Resin bath 63 having space in which resin 25A is thrown is provided below resin substrate mounting portion 62. Resin bath 63 may be movable in a vertical direction. In addition, bottom portion 63A of resin bath 63 may be independent from a movement of entire resin bath 63 and may be movable in a vertical direction (direction of an arrow 100 in FIG. 3) independently.
Heating portions (not illustrated) are individually provided in resin substrate mounting portion 62 and resin bath 63, and these heating portions individually heat resin substrate 22 and resin 25A. Further, resin portion forming apparatus 61 is provided with a compressor or the like. The compressor sucks air in resin bath 63 or between resin bath 63 and resin substrate mounting portion 62 so that formation of resin portion 25 can be performed substantially under vacuum.
FIG. 4 is a flowchart illustrating a manufacturing method in resin portion forming step S52 according to the exemplary embodiment of the present disclosure. FIGS. 5 to 7 illustrate a manufacturing method in individual steps that form resin portion forming step S52. Resin portion forming step S52 using resin portion forming apparatus 61 will be described in detail in order of steps indicated in FIG. 4.
FIG. 5 is a schematic cross sectional view of the resin portion forming apparatus and the high-frequency module under process in a resin substrate mounting step according to the exemplary embodiment of the present disclosure. In FIGS. 4 and 5, in softening step S71 subsequent to mounting step S51, resin substrate 22 is mounted on resin substrate mounting portion 62 so that a mounting surface thereof on which electronic component 24 is mounted faces downward. In addition, resin 25A in a non-flowable state (unmelted and solid state, or gel state) is thrown into resin bath 63, and resin 25A is heated and softened until it becomes flowable. In parallel with this process, air in space 64 between resin 25A and resin substrate 22 may be sucked. The air is sucked until space 64 becomes substantially a vacuum state, and the suction of the air is stopped after resin 25A is completely melted. Since resin bath 63 and resin substrate mounting portion 62 have been heated in advance to a temperature at which resin 25A melts, it is possible to soften resin 25A in a short period of time.

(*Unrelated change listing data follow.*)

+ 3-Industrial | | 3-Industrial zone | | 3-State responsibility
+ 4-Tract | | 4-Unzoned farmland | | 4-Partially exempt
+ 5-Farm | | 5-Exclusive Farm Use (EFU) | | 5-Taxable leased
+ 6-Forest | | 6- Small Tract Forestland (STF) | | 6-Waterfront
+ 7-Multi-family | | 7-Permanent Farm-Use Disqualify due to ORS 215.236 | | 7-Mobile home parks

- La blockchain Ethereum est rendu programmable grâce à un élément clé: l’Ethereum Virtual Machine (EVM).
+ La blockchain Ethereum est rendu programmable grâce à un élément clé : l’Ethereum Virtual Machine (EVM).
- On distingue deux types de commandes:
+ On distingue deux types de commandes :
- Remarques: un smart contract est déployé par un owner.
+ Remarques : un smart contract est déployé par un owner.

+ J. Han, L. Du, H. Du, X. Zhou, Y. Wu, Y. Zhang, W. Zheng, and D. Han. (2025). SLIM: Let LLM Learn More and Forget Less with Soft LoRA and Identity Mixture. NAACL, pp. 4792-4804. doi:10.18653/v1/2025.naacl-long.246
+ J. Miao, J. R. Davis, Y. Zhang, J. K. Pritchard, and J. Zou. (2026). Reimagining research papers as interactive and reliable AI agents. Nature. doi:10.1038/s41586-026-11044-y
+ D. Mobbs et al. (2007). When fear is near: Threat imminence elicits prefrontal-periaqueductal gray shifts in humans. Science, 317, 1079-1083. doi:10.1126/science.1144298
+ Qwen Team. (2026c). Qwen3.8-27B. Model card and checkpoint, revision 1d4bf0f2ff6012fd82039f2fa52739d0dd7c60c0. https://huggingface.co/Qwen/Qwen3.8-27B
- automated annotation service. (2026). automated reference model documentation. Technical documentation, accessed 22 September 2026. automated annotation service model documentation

Here, the process of sucking the air in space 64 may be performed either before or after the process of softening resin 25A to a flowable state. However, it is possible to shorten the time by performing these two processes in parallel with each other.

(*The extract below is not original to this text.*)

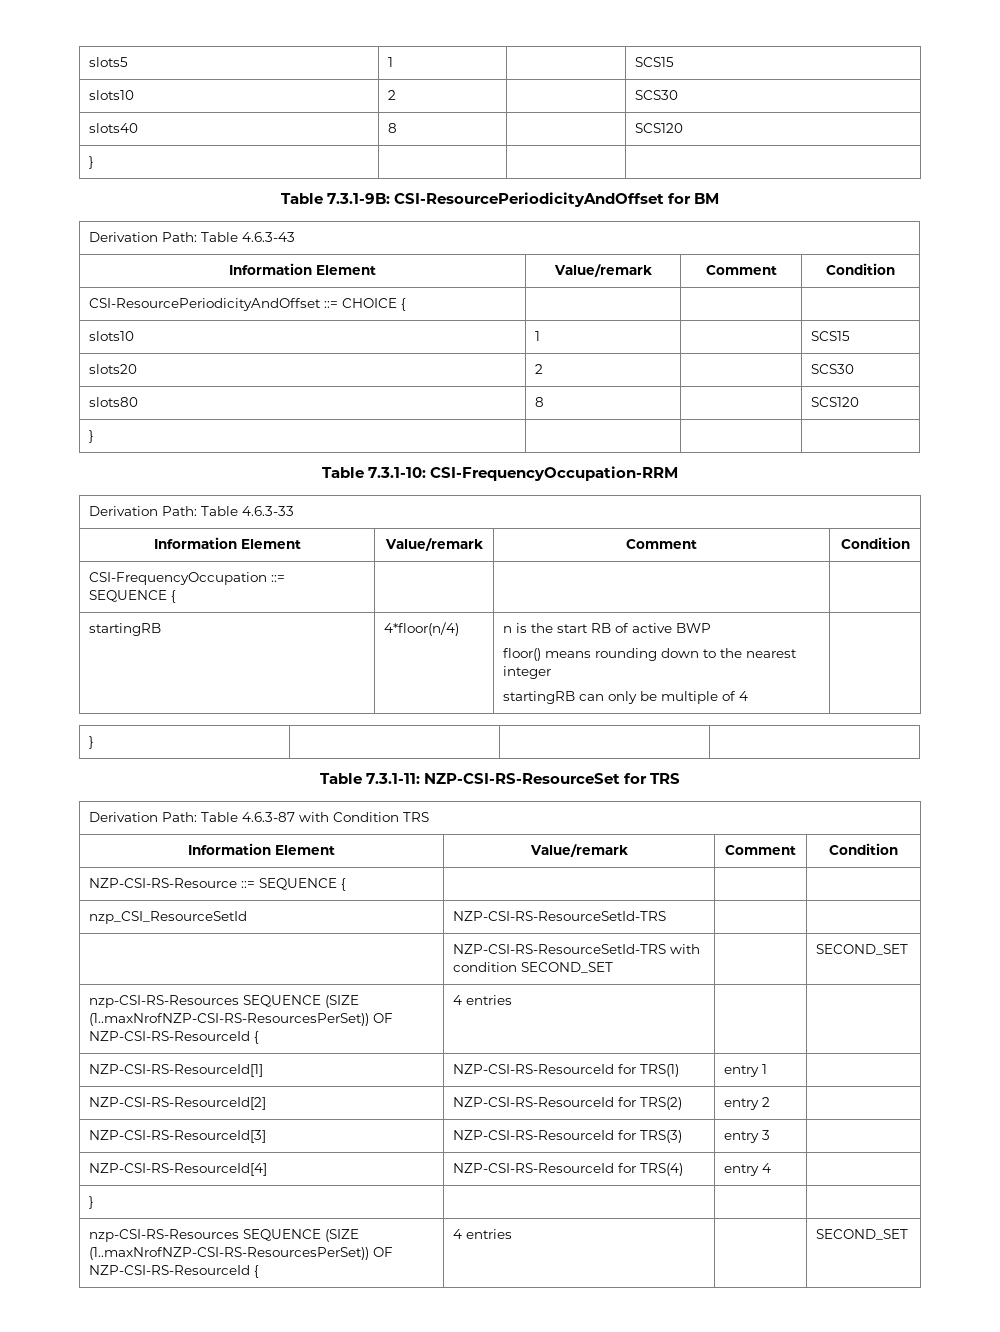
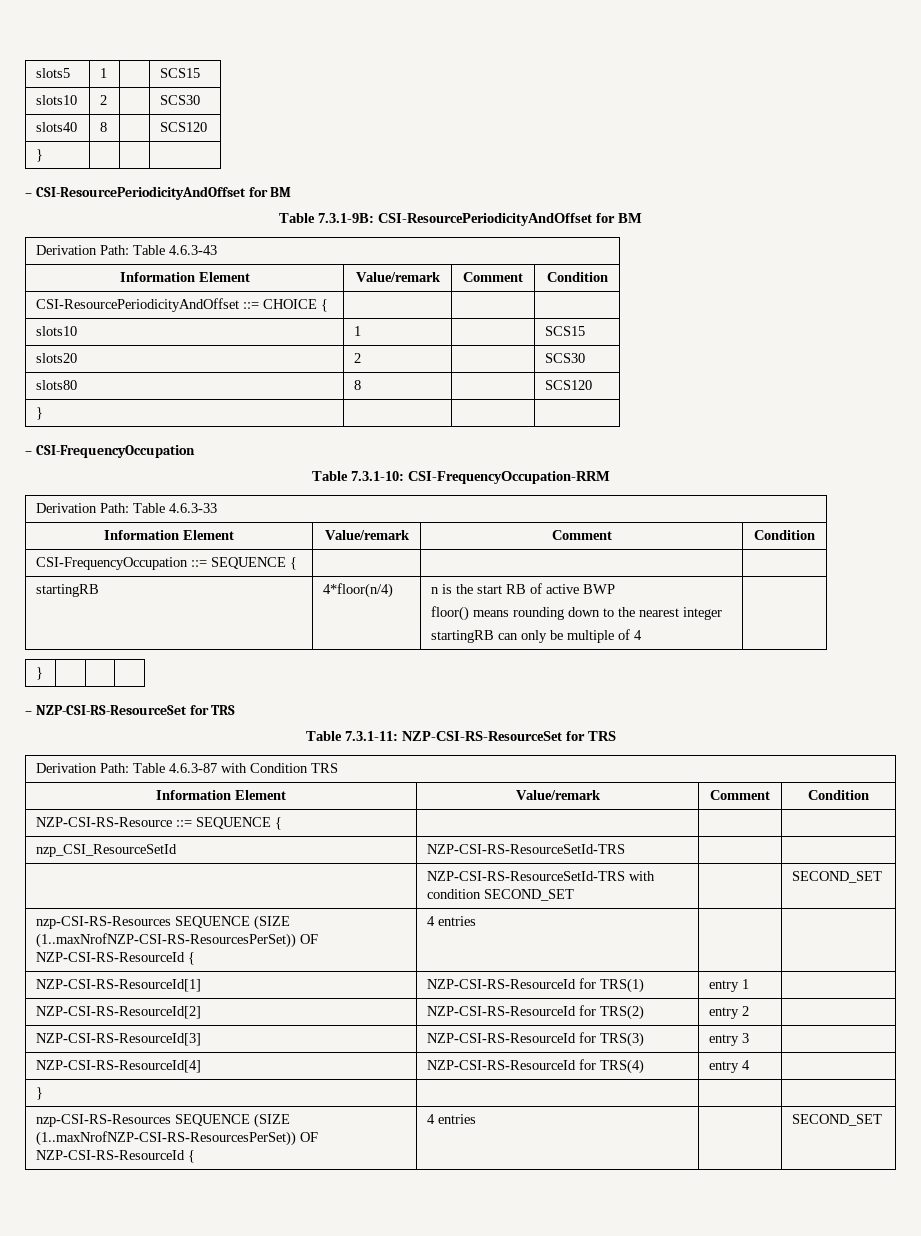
+ – CSI-ResourcePeriodicityAndOffset for BM
+ – CSI-FrequencyOccupation
+ – NZP-CSI-RS-ResourceSet for TRS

Resin 25A before being thrown into resin bath 63 is granular, and a predetermined amount of resin 25A measured by a measuring container is thrown into resin bath 63. Here, resin 25A is a thermosetting resin that does not exhibit fluidity at a temperature lower than a first temperature, exhibits fluidity in a range of temperature equal to or higher than the first temperature and lower than a second temperature, and is cured at a third temperature which is equal to or higher than the second temperature. Since resin 25A is granular when resin 25A is thrown into resin bath 63, it is possible to accurately measure an amount of resin 25A. It is also easy to automate the measurement and throwing.

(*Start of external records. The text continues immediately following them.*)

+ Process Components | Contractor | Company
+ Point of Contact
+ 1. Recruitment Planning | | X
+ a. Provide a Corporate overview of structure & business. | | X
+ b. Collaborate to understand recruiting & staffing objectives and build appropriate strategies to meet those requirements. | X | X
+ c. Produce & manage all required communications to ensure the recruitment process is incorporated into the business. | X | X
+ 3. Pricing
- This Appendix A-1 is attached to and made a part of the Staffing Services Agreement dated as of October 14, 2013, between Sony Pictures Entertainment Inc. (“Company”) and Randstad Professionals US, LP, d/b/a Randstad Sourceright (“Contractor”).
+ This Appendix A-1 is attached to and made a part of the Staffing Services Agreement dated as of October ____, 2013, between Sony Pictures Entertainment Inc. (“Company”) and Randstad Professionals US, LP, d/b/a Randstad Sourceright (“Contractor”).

Softening step S71 is performed according to the following procedure. Resin substrate mounting portion 62 and resin bath 63 are heated by the heating portions in advance so that a temperature of resin substrate mounting portion 62 and resin bath 63 becomes a temperature (first temperature) or higher at which resin 25A melts (exhibits fluidity) but a temperature lower than a temperature (second temperature) at which resin 25A cures. Resin 25A according to this exemplary embodiment is a thermosetting epoxy resin that exhibits smaller fluidity at a temperature lower than 140° C., is softened the most and exhibits fluidity at a temperature equal to or higher than 140° C. but lower than 175° C., and is cured at a third temperature equal to or higher than 175° C. Accordingly, the temperature of resin substrate mounting portion 62 and resin bath 63 is set to a temperature equal to or higher than 140° C. but lower than 175° C.
Resin substrate mounting portion 62 may be structured to slide in a horizontal direction in FIG. 3. When resin substrate mounting portion 62 slides, an area above resin bath 63 is opened. In this state, a specified amount of resin 25A is thrown from above resin bath 63. Immediately after resin 25A is thrown in this way, resin 25A starts to be heated.
In addition, since resin substrate mounting portion 62 opens an area therebelow by being slid, resin substrate 22 is absorbed onto a bottom surface of resin substrate mounting portion 62 while electronic component 24 is directed downward. Then, resin substrate mounting portion 62 slides again and stops at a position above resin bath 63. When throwing of resin 25A and mounting of resin substrate 22 are completed in this way, sucking air in space 64 is started to be sucked. Then, after resin 25A melts to become a complete flowable state, the suction is stopped, and the vacuum state at this moment is maintained.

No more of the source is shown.